Снежное облако стало медленно опускаться и музыка смолкла. Старкад не хотел с ней расставаться, но ничего не мог изменить, зато ей на смену пришли другие звуки, напоминавшие мерный плеск волн. Старкад попытался встать. Движения заставили его ощутить собственное тело. Оказывается, ног у него опять стало две, и рук две, и покрыты они нежной бледной кожей. Под пальцами, неспособными держать тяжелый меч, он почувствовал длинные мягкие локоны, ниспадавшие на плечи.
Снежное облако наконец замерло, и плеск волн стал совершенно явственным. Старкад сделал первый неуверенный шаг, и тут же скатился на острые камни, но не боли почувствовал.
Старкад огляделся.
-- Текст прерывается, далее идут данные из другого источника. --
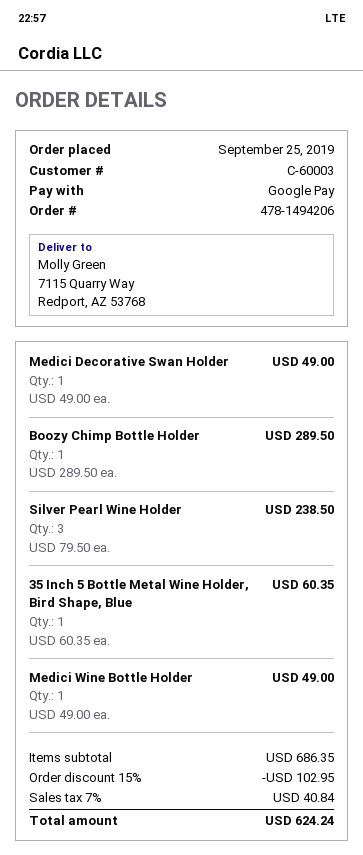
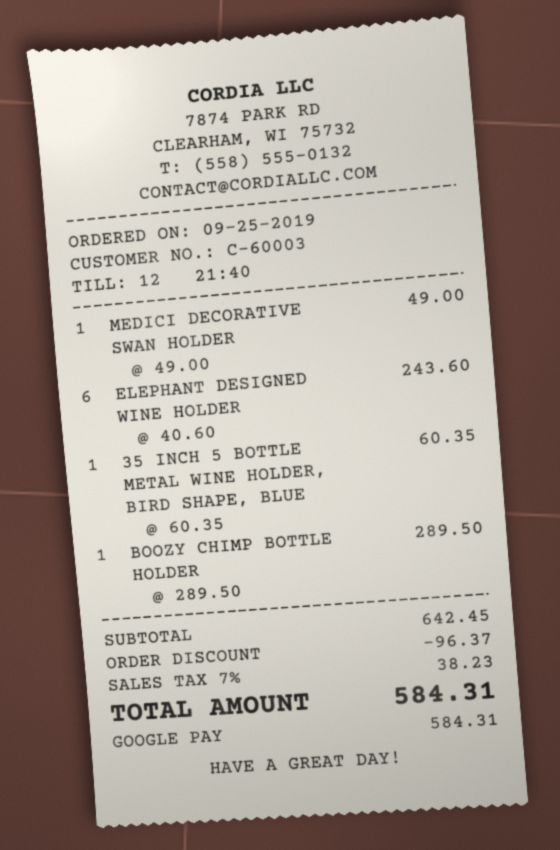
Silver Pearl Wine Holder: 3 x 79.50 = 238.50 -> none
Medici Wine Bottle Holder: 1 x 49.00 = 49.00 -> none
ELEPHANT DESIGNED WINE HOLDER: none -> 6 x 40.60 = 243.60
subtotal: 686.35 -> 642.45
discount: 102.95 -> 96.37
tax: 7% = 40.84 -> 7% = 38.23
total: 624.24 -> 584.31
Оказывается, находился он на крошечном скалистом островке, и каждый камень шептал ему – Сияющий… Единственным деревом здесь была пальма, еле слышно шелестевшая листьями – Сияющий… На глади замершего моря показалась стая дельфинов, щелкавших своими клювами – Сияющий… Снежное облако, с которым Старкад попал сюда, выгнуло прекрасную шею, прошипев – Сияющий…
Старкад никогда не видел ни пальм, ни дельфинов; зато белый, как снег, длинношеей лебедь бы ему знаком – эти птицы прилетали в миры Одина, а потом исчезали на время.
– Здравствуй, златокудрый Аполлон, – произнесла девушка, прижимая к себе Старкада, уже выросшего выше пальмы. Странное имя ему ничего не говорило, но из прошлого опыта он усвоил, что новая жизнь всегда начинается сначала и быть в ней придется тем, кем уготовано ему заботливой Фреей.
– А ты кто? – спросил Старкад.
– Я? – девушка засмеялась, – это не важно. Важно, что твой отец – властитель Олимпа, Зевс. Он мечет молнии, от которых нет защиты, и обладает властью карать и миловать.